偷偷收好血液的孟离,拉着李其峰,对吕绩含致歉道:“对不起啊前辈,我这朋友脑子有病,发病时会如疯狗一般,幸好前辈及时出手,打醒了他。”

        什么脑子有病,不过是一个借口。但吕绩含一掌拍出,心中的怒气已消去大半,向李其峰看了一眼,见他闭上了嘴,便不再与他计较。

        “你们去墙边给我蹲好,别在我眼前晃来晃去。”

        无来由的,吕绩含心里生出一股烦躁。燕行观迟迟未现身,这说明他的任务还未结束。是对他的表现不满意吗?难不成还真让他像刚才那样,恨揍二人一顿。
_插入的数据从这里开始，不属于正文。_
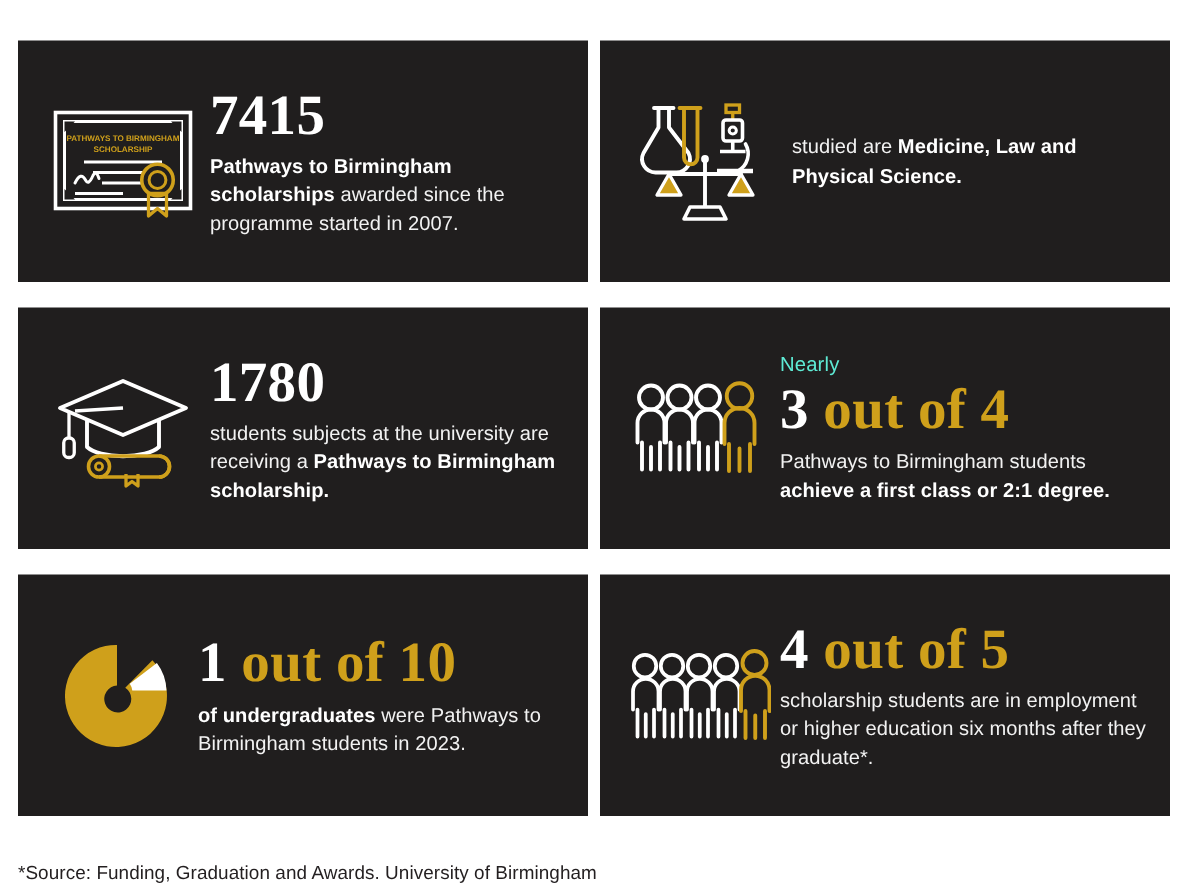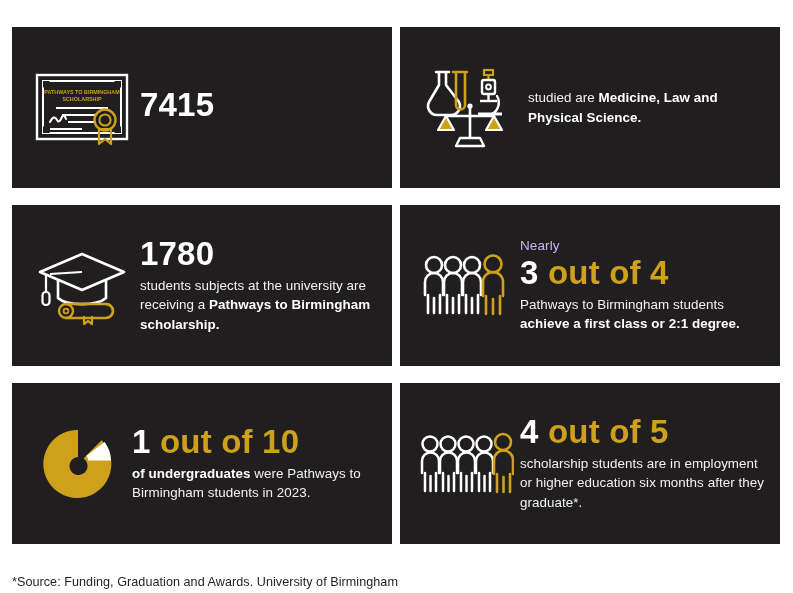--- a/index.html
+++ b/index.html
@@ -62,9 +62,9 @@
   }
 
   .headline {
-    font-family: Liberation Sans, sans-serif;
+    font-family: Liberation Serif, serif;
     font-weight: bold;
-    font-size: 33px;
+    font-size: 38px;
     line-height: 1.06;
     color: #ffffff;
     letter-spacing: .2px;

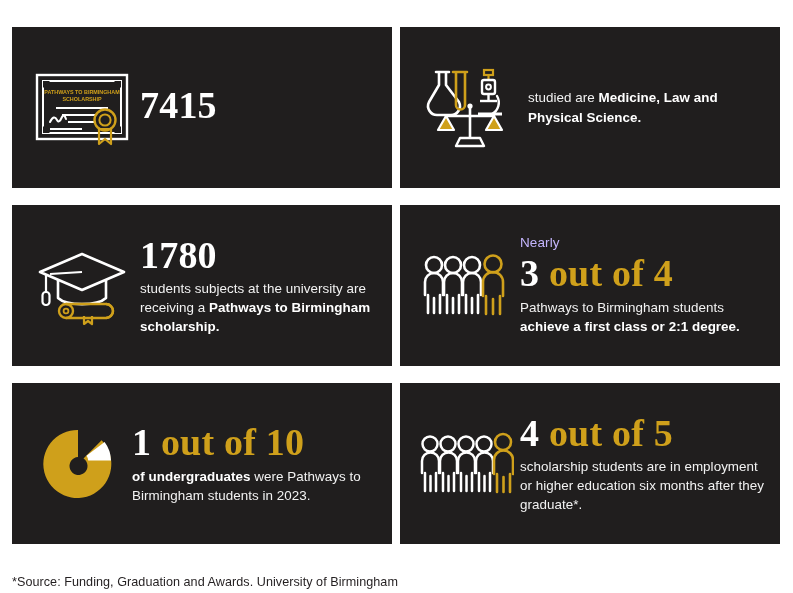--- a/index.html
+++ b/index.html
@@ -125,6 +125,7 @@
       </div>
       <div class="card-body">
         <div class="headline"><span class="white">7415</span></div>
+        <div class="desc"><b>Pathways to Birmingham scholarships</b><span> awarded since the programme started in 2007.</span></div>
       </div>
     </div>
 

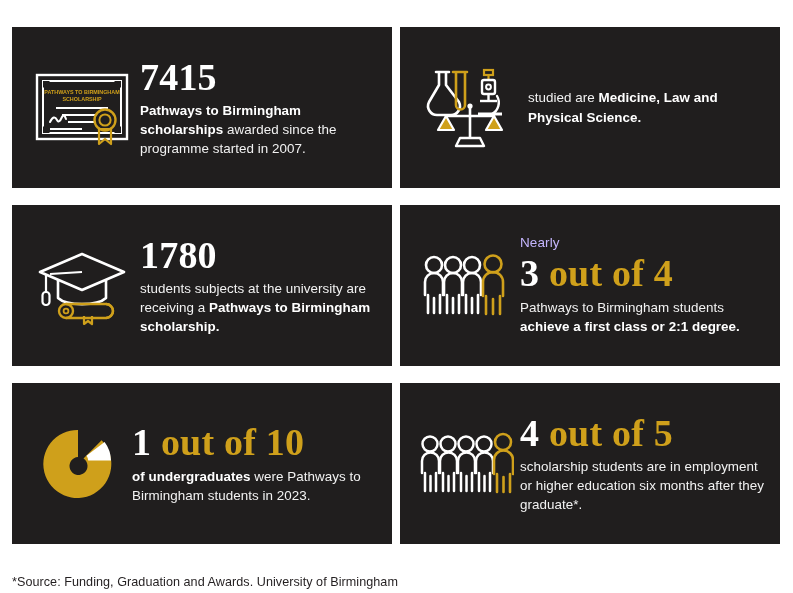--- a/index.html
+++ b/index.html
@@ -53,7 +53,7 @@
   }
 
   .eyebrow {
-    color: #c4b5fd;
+    color: #5eead4;
     font-size: 13.5px;
     font-weight: 400;
     line-height: 1.25;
        吕绩含决定再等一等,如若燕行观再不现身,他就要加重手段,让这两个小家伙吃些苦头了。

        吕绩含并不知道,燕行观此时就躲在不远处的屋舍里,他将全部力量凝聚于双耳之中,细心聆听着民房里发生的一切。

        孟离扶着李其峰,缓缓退至墙角,待李其峰躺平之后,将之前收集的鲜血倒在他的身后。

        吕绩含对孟离的小动作一无所知,继续打坐调息,用修炼来打发时间。

        孟离是经历过生死的人,当初孟淮阳的刺杀,不仅增长了他的胆气,更让他明白了许多平时学不到的东西。深知越是这种紧要关头就越是要沉住气的道理。

        心脏,越跳越快,仿佛快要跳出胸口。

        紧张情绪在心中蔓延,就像一剂毒药,侵蚀着孟离。不知不觉他的嘴唇已经变干,喉咙就像塞了一枚桃核,紧得要命。